# Train sktime-dl LSTM-FCN Model

In [1]:
import os
os.environ['TF_CPP_MIN_LOG_LEVEL'] = '2' # Only print warnings, ignore info and error 
os.environ['CUDA_VISIBLE_DEVICES'] = '-1' # Disable GPU

# os.environ['TF_FORCE_GPU_ALLOW_GROWTH'] = 'true' 
# import tensorflow as tf
# tf.config.experimental.set_memory_growth(tf.config.list_physical_devices('GPU')[0], True)

import time
import numpy as np
import pandas as pd

from tensorflow.keras import callbacks

from sktime.classification.deep_learning.lstmfcn import LSTMFCNClassifier

from sklearn.model_selection import StratifiedShuffleSplit
from sklearn.model_selection import GridSearchCV
from sklearn.metrics import f1_score, make_scorer



In [16]:
DATA_TRAIN = "./dataset/SITS-train-phase1-subset-10000.csv"
use_univariate = True # also used in prediction later on

# Set univariate=True, if you use a classifier with multivariate capabilities
def read_data_sktime(DATA, univariate=False):
    data = pd.read_csv(DATA, delimiter="," , na_values=['?'], dtype='float', index_col="id")

    # Extract Data and Labels
    X = data.iloc[:,1:].values
    y = data.iloc[:,0].astype(int)

    if univariate:
        X = X.reshape(X.shape[0], 1, X.shape[1])
    else:
        X = X.reshape(X.shape[0], 3, X.shape[1]//3)
        

    return X, y


X, y = read_data_sktime(DATA_TRAIN, univariate=use_univariate)

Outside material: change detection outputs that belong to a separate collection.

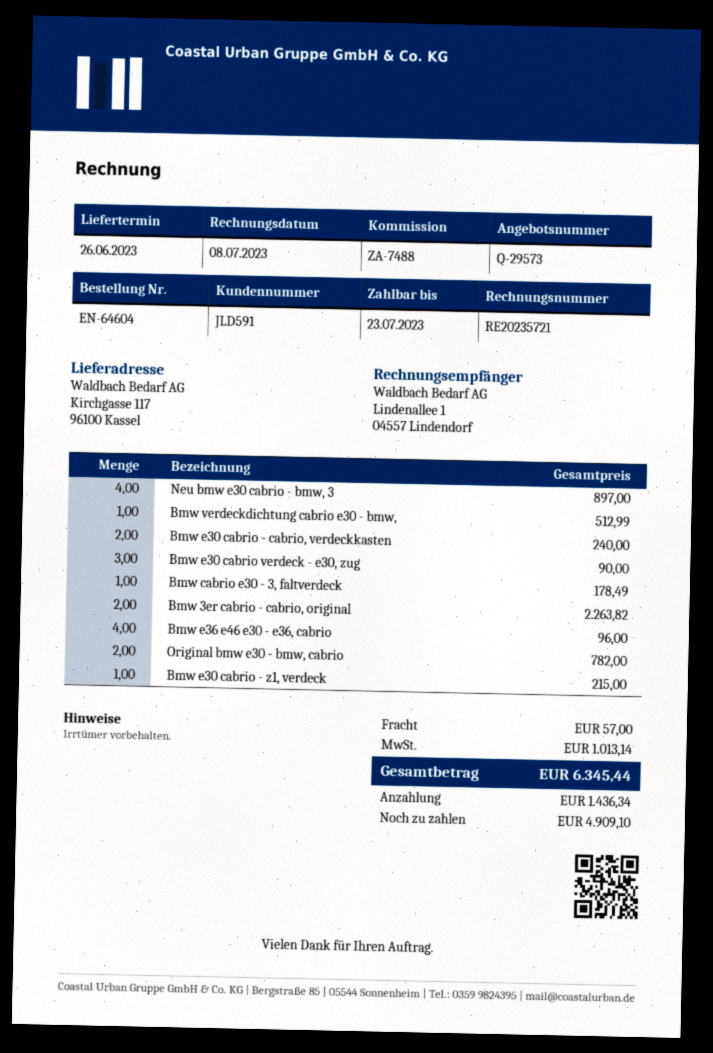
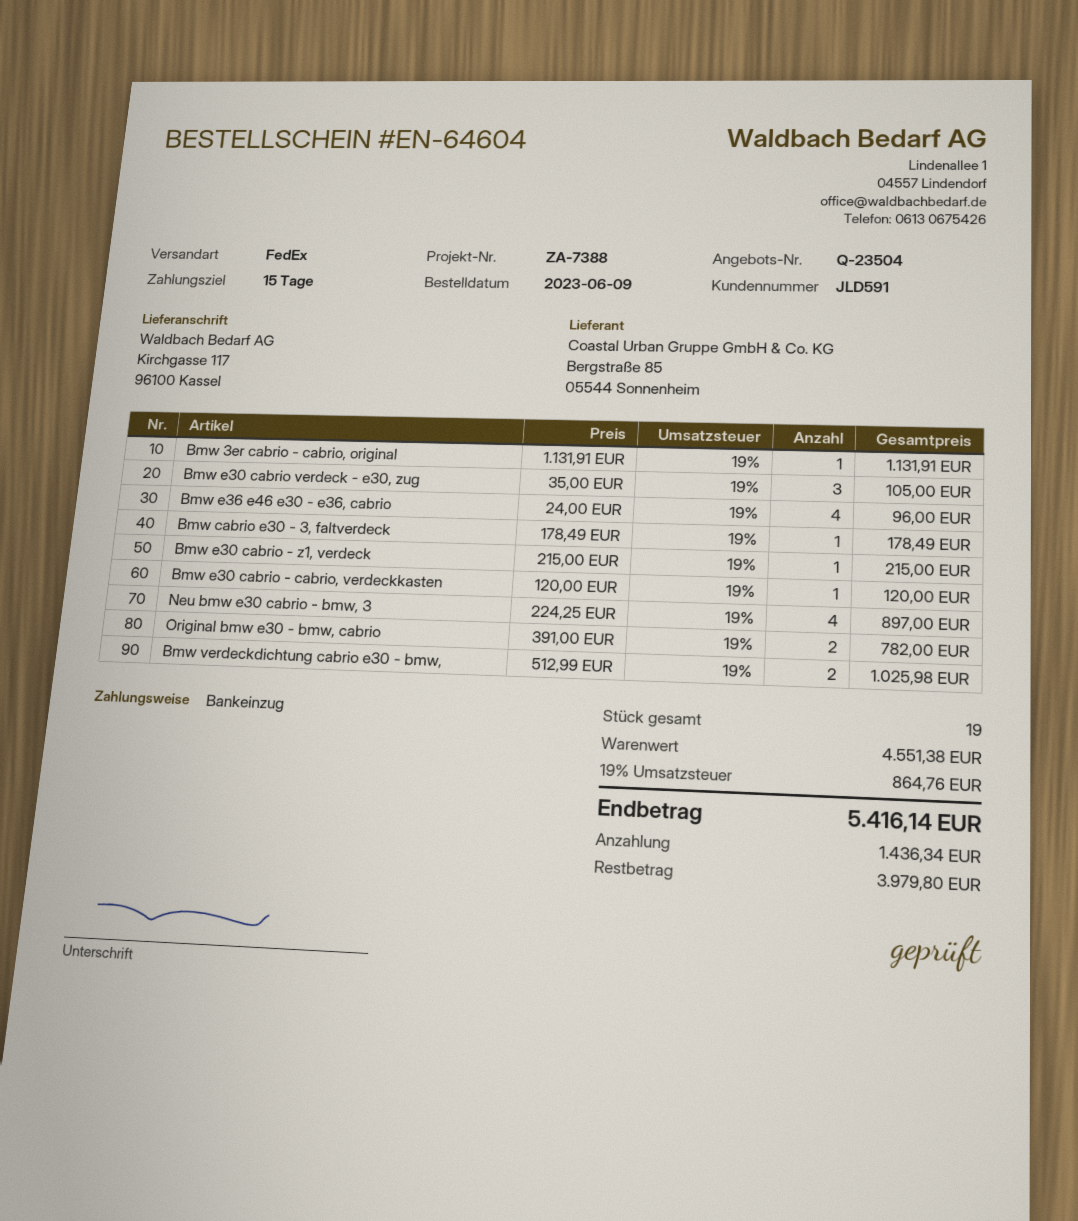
quote number: Q-29573 -> Q-23504
reference: ZA-7488 -> ZA-7388
Bmw verdeckdichtung cabrio e30 - bmw,: 1 for 512.99 -> 2 for 1025.98
Bmw e30 cabrio - cabrio, verdeckkasten: 2 for 240.00 -> 1 for 120.00
Bmw e30 cabrio verdeck - e30, zug: 3 for 90.00 -> 3 for 105.00
Bmw 3er cabrio - cabrio, original: 2 for 2263.82 -> 1 for 1131.91
shipping: 57.00 -> none
tax: 1013.14 -> 864.76
total: 6345.44 -> 5416.14
balance: 4909.10 -> 3979.80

for (train_ix, test_ix)  in StratifiedShuffleSplit(n_splits=1, test_size=0.15, random_state=42).split(X, y):
    X_train, y_train = X[train_ix], y[train_ix]
    X_val, y_val = X[test_ix], y[test_ix]

print(X.shape)
print(y.shape)
print()

print(X_train.shape)
print(y_train.shape)
print()

print(X_val.shape)
print(y_val.shape)
print()


(10000, 1, 138)
(10000,)

(8500, 1, 138)
(8500,)

(1500, 1, 138)
(1500,)



In [6]:
# Define callbacks

reduce_lr = callbacks.ReduceLROnPlateau(monitor="loss", factor=0.7, patience=10, min_lr=0.0001)
early_stopping = callbacks.EarlyStopping(monitor='val_loss', patience=50, restore_best_weights=True)
tensorboard = callbacks.TensorBoard(log_dir="./tensorboard/", histogram_freq=1)
model_save = callbacks.ModelCheckpoint('best_model_exploring.h5', monitor='val_loss', mode='min', save_best_only=True)

callbacks_ = [early_stopping, reduce_lr, tensorboard]

In [22]:
class LSTMFCNWithValidation(LSTMFCNClassifier):

    def fit(self, X, y, X_val=None, y_val=None, **kwargs):
        self.reset()

        start = int(round(time.time() * 1000))
        # convenience conversions to allow user flexibility:
        # if X is 2D array, convert to 3D, if y is Series, convert to numpy
        X, y = self._internal_convert(X, y)
        X_metadata = self._check_classifier_input(X, y)
        missing = X_metadata["has_nans"]
        multivariate = not X_metadata["is_univariate"]
        unequal = not X_metadata["is_equal_length"]
        self._X_metadata = X_metadata

        # Check this classifier can handle characteristics
        self._check_capabilities(missing, multivariate, unequal)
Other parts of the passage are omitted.